Fleetwood Mac 1988-1993: The Buckingham Fix


How do you solve a problem like Lindsey?

The show must go on. And Fleetwood Mac were already no strangers to having to find a way to continue after key members jumping ship, disappearing and/or losing their minds. What we now think of as the “classic” Mac line-up, the one which recorded Rumours, was itself just another seat-of-the-pants lurch into unknown territory when Mick Fleetwood was exposed to the sound of Lindsey Buckingham during a studio playback to test its equipment and got two new band members for the price of one.

The establishing of the Fleetwood/McVie/McVie/Buckingham/Nicks incarnation would see an end to years of the Mac staggering around in the wilderness, despite some great albums made with Danny Kirwan and then Bob Welch. From around 1969 until the self-titled 1975 LP’s singles Say You Love Me and Rhiannon, Fleetwood Mac just couldn’t buy a hit in Britain (a re-issued Albatross being the sole exception, going all the way to #1 in 1973!). 

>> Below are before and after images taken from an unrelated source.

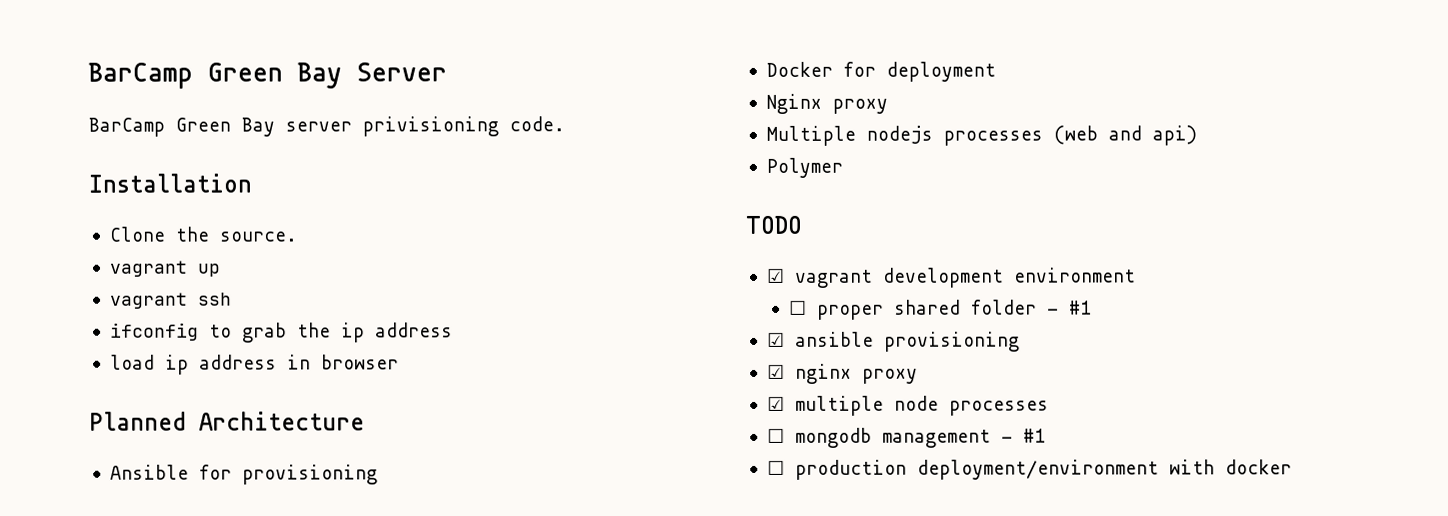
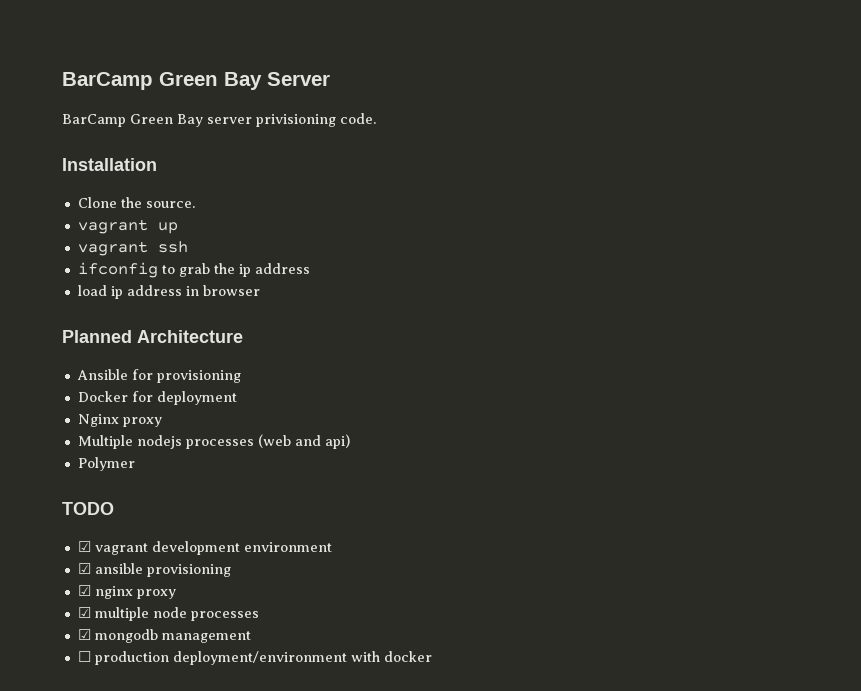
[789,299,1093,320] // ☐ proper shared folder - #1 -> (332, 547) none
[766,428,785,443] ☐ -> [77,629,91,640] ☑
[1000,428,1046,443] - #1 -> (251, 637) none

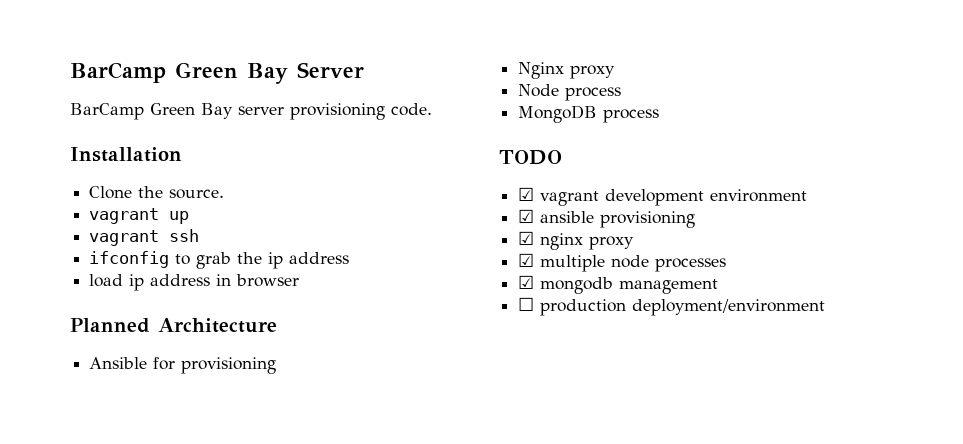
[256,114,336,127] privisioning -> [290,103,385,120] provisioning
[77,391,237,405] // Docker for deployment -> (277, 365) none
[77,434,350,449] [77,457,135,471] Multiple nodejs processes (web and api) // Polymer -> [518,84,622,101] [518,105,660,123] Node process // MongoDB process
[350,651,432,662] with docker -> (826, 307) none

Yet, just as the recruitment of Lindsey Buckingham signalled a dramatic change in fortunes, so his abrupt and ill-tempered departure in August 1987 would eventually trigger a period of upheaval and commercial decline that only a few years later, culminated in an album – Time – which spent just a fortnight on the UK chart (peaking at #47), and didn’t feature either Buckingham or Stevie Nicks (who had bailed in 1991 amid clashes with Mick Fleetwood over various things, including the refusal to allow Silver Springs to be on her Best Of collection Timespace).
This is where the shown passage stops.